> Action item: Would you retype exactly the lines from the one containing "Camisa Retrô Barcelona 100" through the last line of the records below, and nothing else?

==== Provided material ====

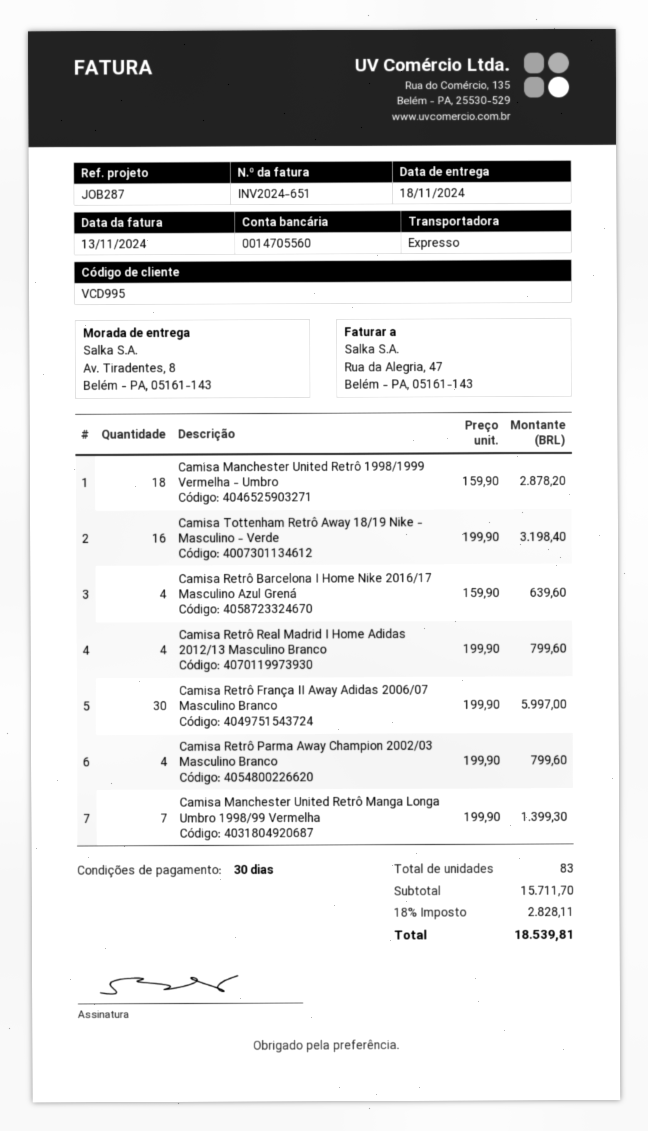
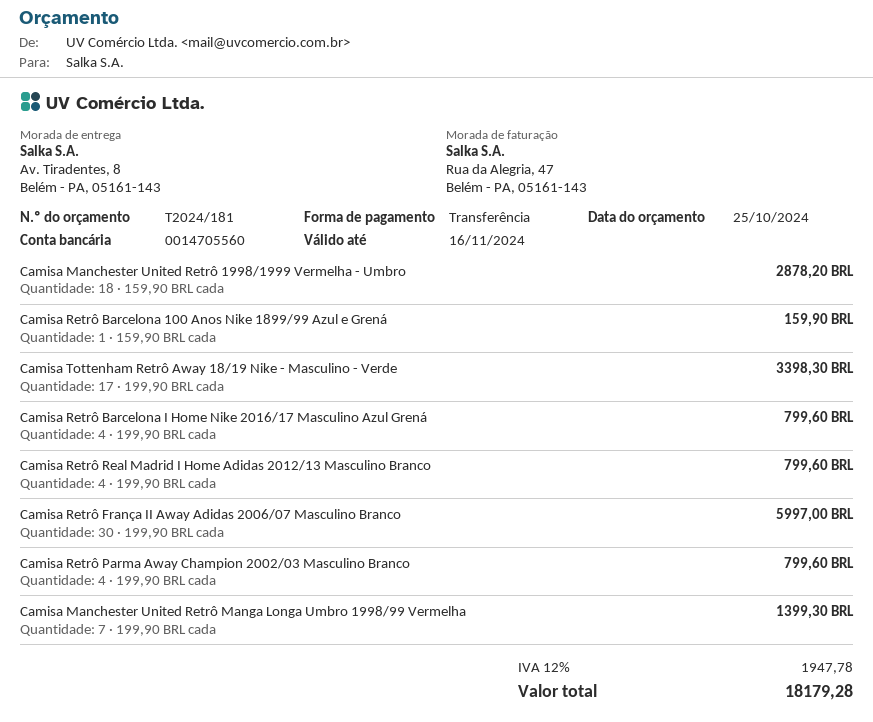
Camisa Tottenham Retrô Away 18/19 Nike - Masculino - Verde: 16 x 199.90 = 3198.40 -> 17 x 199.90 = 3398.30
Camisa Retrô Barcelona I Home Nike 2016/17 Masculino Azul Grená: 4 x 159.90 = 639.60 -> 4 x 199.90 = 799.60
Camisa Retrô Barcelona 100 Anos Nike 1899/99 Azul e Grená: none -> 1 x 159.90 = 159.90
tax: 18% = 2828.11 -> 12% = 1947.78
total: 18539.81 -> 18179.28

====

> Reply:
Camisa Retrô Barcelona 100 Anos Nike 1899/99 Azul e Grená: none -> 1 x 159.90 = 159.90
tax: 18% = 2828.11 -> 12% = 1947.78
total: 18539.81 -> 18179.28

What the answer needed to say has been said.